— Records shown —
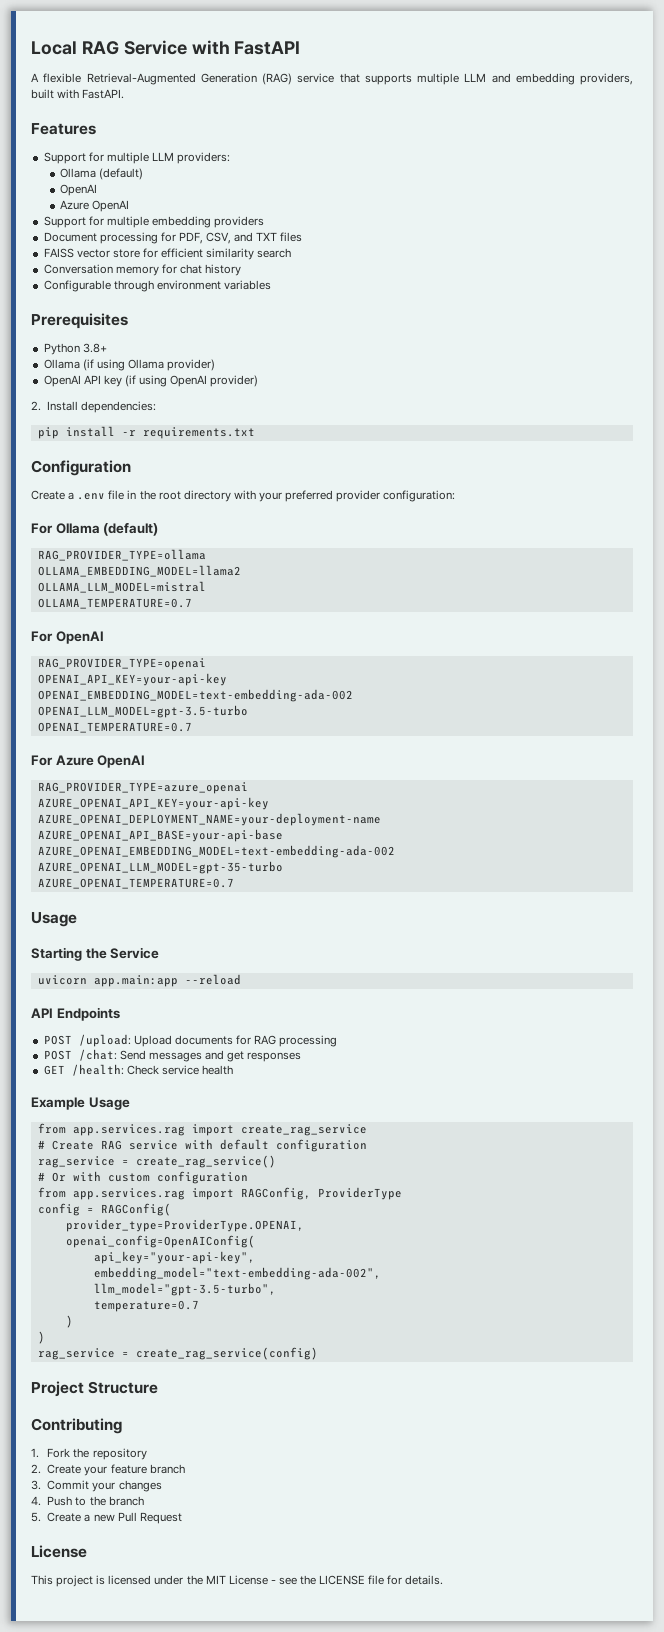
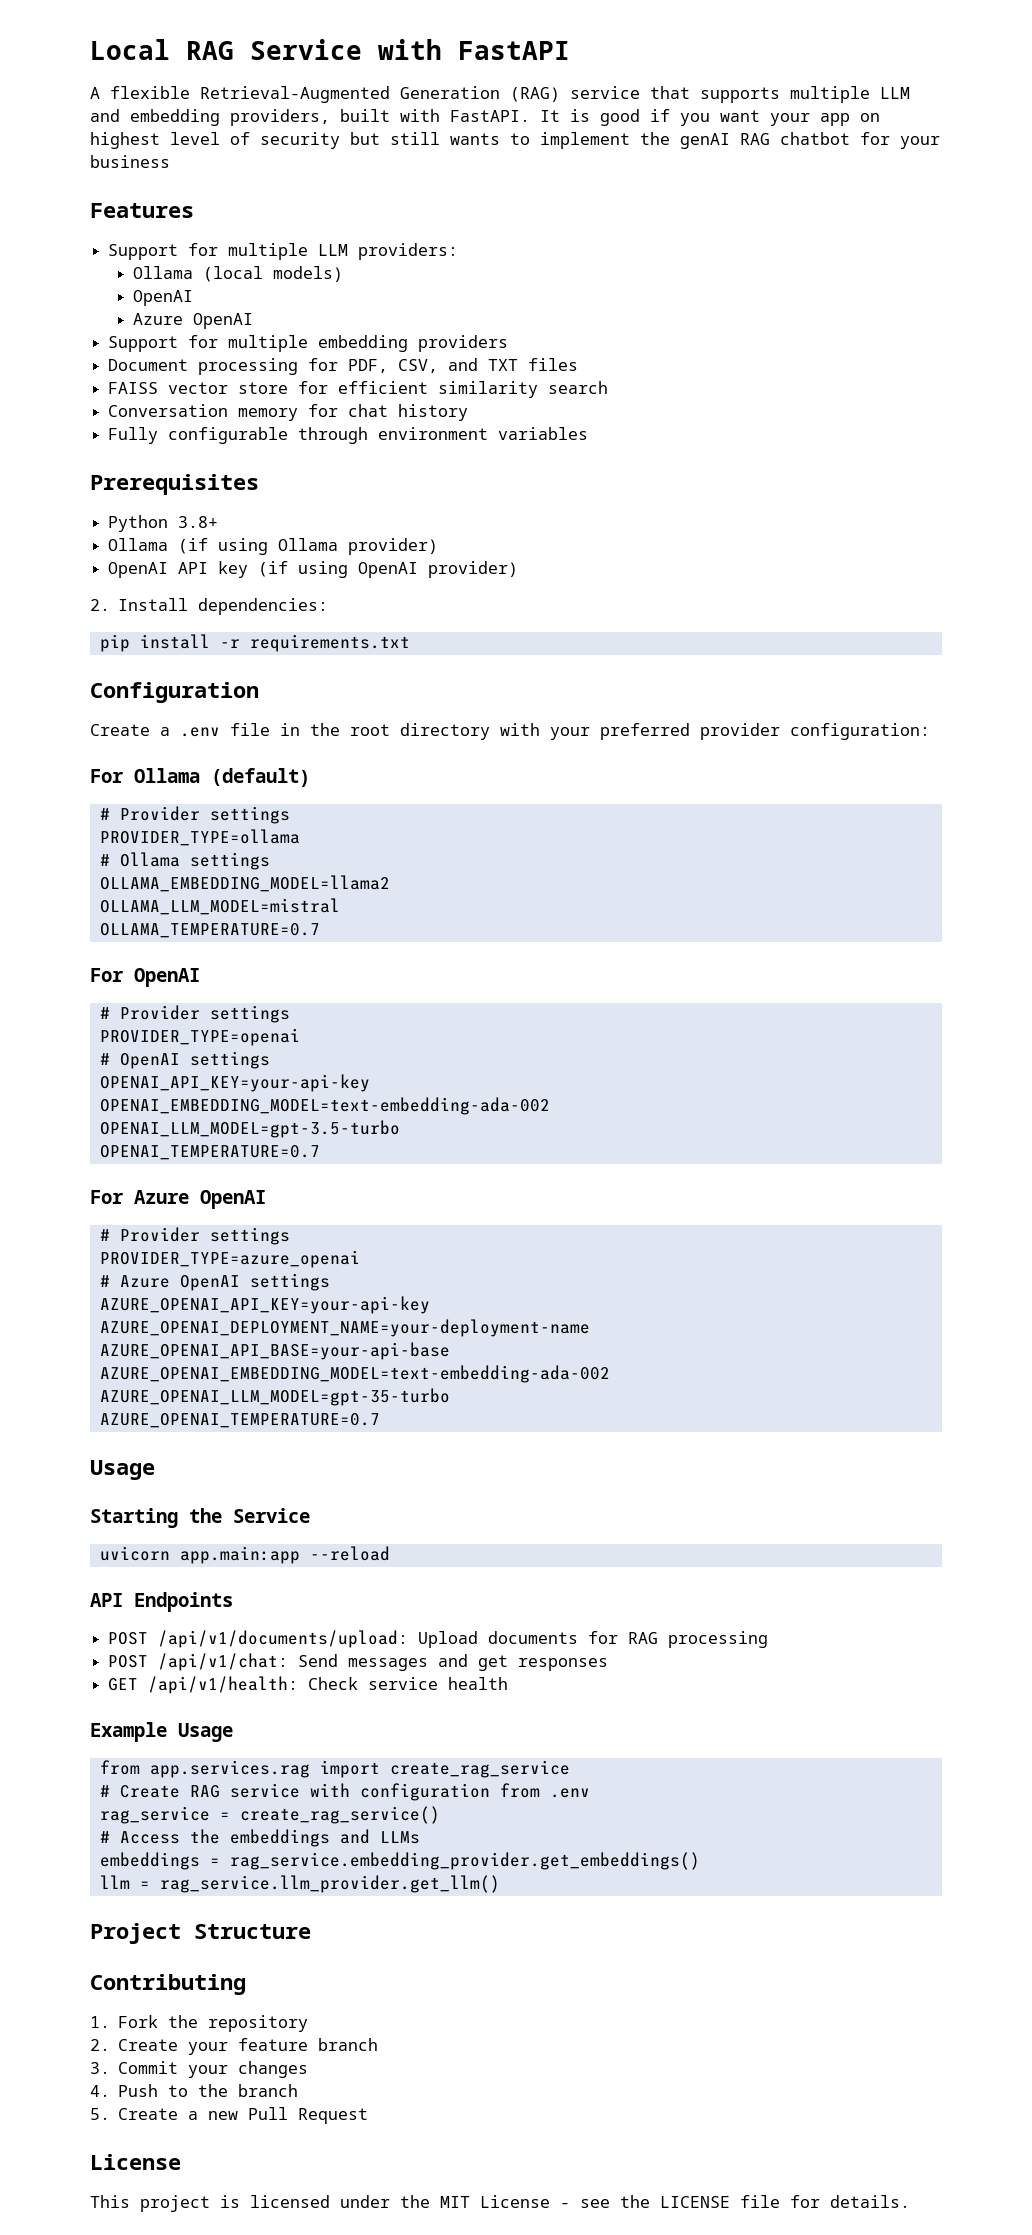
+ It is good if you want your app on highest level of security but still wants to implement the genAI RAG chatbot for your business
  Support for multiple LLM providers:
- Ollama (default)
+ Ollama (local models)
- Configurable through environment variables
+ Fully configurable through environment variables
  For Ollama (default)
- RAG_PROVIDER_TYPE=ollama
+ # Provider settings
+ PROVIDER_TYPE=ollama
+ # Ollama settings
  For OpenAI
- RAG_PROVIDER_TYPE=openai
+ # Provider settings
+ PROVIDER_TYPE=openai
+ # OpenAI settings
  For Azure OpenAI
- RAG_PROVIDER_TYPE=azure_openai
+ # Provider settings
+ PROVIDER_TYPE=azure_openai
+ # Azure OpenAI settings
- POST /upload: Upload documents for RAG processing
+ POST /api/v1/documents/upload: Upload documents for RAG processing
- POST /chat: Send messages and get responses
+ POST /api/v1/chat: Send messages and get responses
- GET /health: Check service health
+ GET /api/v1/health: Check service health
- # Create RAG service with default configuration
+ # Create RAG service with configuration from .env
- # Or with custom configuration
- from app.services.rag import RAGConfig, ProviderType
- config = RAGConfig(
- provider_type=ProviderType.OPENAI,
- openai_config=OpenAIConfig(
- api_key="your-api-key",
- embedding_model="text-embedding-ada-002",
- llm_model="gpt-3.5-turbo",
- temperature=0.7
- )
- )
- rag_service = create_rag_service(config)
+ # Access the embeddings and LLMs
+ embeddings = rag_service.embedding_provider.get_embeddings()
+ llm = rag_service.llm_provider.get_llm()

— Instructions for the task —
Copy out all the data above exactly, pictures excluded.

— Finished exercise —
+ It is good if you want your app on highest level of security but still wants to implement the genAI RAG chatbot for your business
  Support for multiple LLM providers:
- Ollama (default)
+ Ollama (local models)
- Configurable through environment variables
+ Fully configurable through environment variables
  For Ollama (default)
- RAG_PROVIDER_TYPE=ollama
+ # Provider settings
+ PROVIDER_TYPE=ollama
+ # Ollama settings
  For OpenAI
- RAG_PROVIDER_TYPE=openai
+ # Provider settings
+ PROVIDER_TYPE=openai
+ # OpenAI settings
  For Azure OpenAI
- RAG_PROVIDER_TYPE=azure_openai
+ # Provider settings
+ PROVIDER_TYPE=azure_openai
+ # Azure OpenAI settings
- POST /upload: Upload documents for RAG processing
+ POST /api/v1/documents/upload: Upload documents for RAG processing
- POST /chat: Send messages and get responses
+ POST /api/v1/chat: Send messages and get responses
- GET /health: Check service health
+ GET /api/v1/health: Check service health
- # Create RAG service with default configuration
+ # Create RAG service with configuration from .env
- # Or with custom configuration
- from app.services.rag import RAGConfig, ProviderType
- config = RAGConfig(
- provider_type=ProviderType.OPENAI,
- openai_config=OpenAIConfig(
- api_key="your-api-key",
- embedding_model="text-embedding-ada-002",
- llm_model="gpt-3.5-turbo",
- temperature=0.7
- )
- )
- rag_service = create_rag_service(config)
+ # Access the embeddings and LLMs
+ embeddings = rag_service.embedding_provider.get_embeddings()
+ llm = rag_service.llm_provider.get_llm()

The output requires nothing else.